When Larcher left, a few minutes later, he was so far under the spell of the newcomer's amiability that he felt as if their acquaintance were considerably older than three-quarters of an hour.

Nevertheless, he kept ransacking his memory for the circumstances in which he had before heard the name of Turl. To be sure, this Turl might not be the Turl whose name he had heard; but the fact that he had heard the name, and the coincidences in his observation of the man himself, made the question perpetually insistent. He sought out Barry Tompkins, and asked, “Did you ever mention to me a man named Turl?”

“Never in a state of consciousness,” was Tompkins's reply; and an equally negative answer came from everybody else to whom Larcher put the query that day.

He thought of friend after friend until it came Murray Davenport's turn in his mental review. He had a momentary feeling that the search was warm here; but the feeling succumbed to the consideration that Davenport had never much to say about acquaintances. Davenport seemed to have put friendship behind him, unless that which existed between him and Larcher could be called friendship; his talk was not often of any individual person.
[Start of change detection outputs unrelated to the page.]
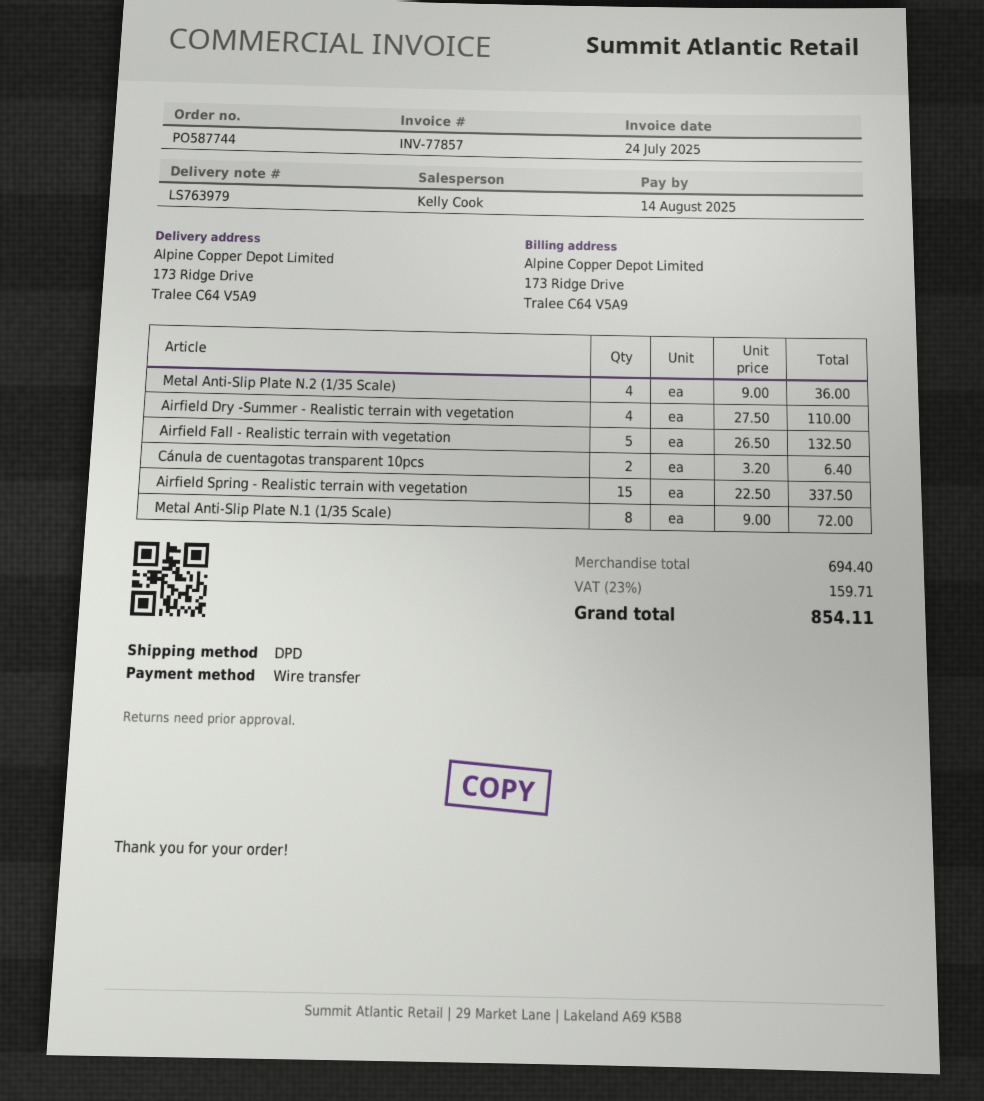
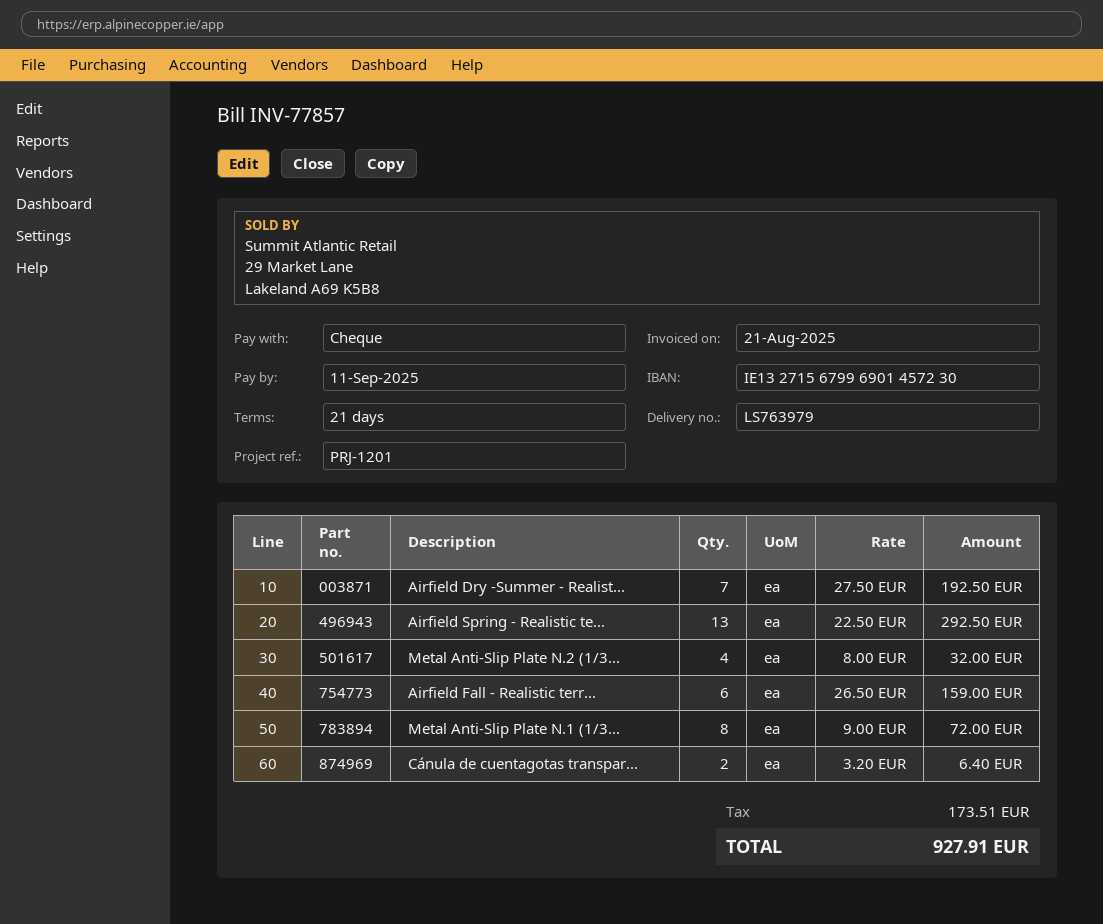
invoice date: 2025-07-24 -> 2025-08-21
due date: 2025-08-14 -> 2025-09-11
payment method: bank transfer -> cheque
Metal Anti-Slip Plate N.2 (1/35 Scale): 4 x 9.00 = 36.00 -> 4 x 8.00 = 32.00
Airfield Dry -Summer - Realistic terrain with vegetation: 4 x 27.50 = 110.00 -> 7 x 27.50 = 192.50
Airfield Fall - Realistic terrain with vegetation: 5 x 26.50 = 132.50 -> 6 x 26.50 = 159.00
Airfield Spring - Realistic terrain with vegetation: 15 x 22.50 = 337.50 -> 13 x 22.50 = 292.50
tax: 159.71 -> 173.51
total: 854.11 -> 927.91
“Well,” thought Larcher, “when Mr. Turl comes to see me, I shall find, out whether there's anybody we both know. If there is, I shall learn more of Mr. Turl. Then light may be thrown on his haunting my steps for three days, and subsequently turning up in the rooms of people I visit.”

The arrival of Mr. Turl, at the appointed hour the next afternoon, instantly put to rout all doubts of his being other than he seemed. In the man's agreeable presence, Larcher felt that to imagine the coincidences anything but coincidences was absurd.

The two young men were soon bending over the book of engravings, which lay on a table. Turl pointed out beauties of detail which Larcher had never observed.

“You talk like an artist,” said Larcher.

“I have dabbled a little,” was the reply. “I believe I can draw, when put to it.”

“You ought to be put to it occasionally, then.”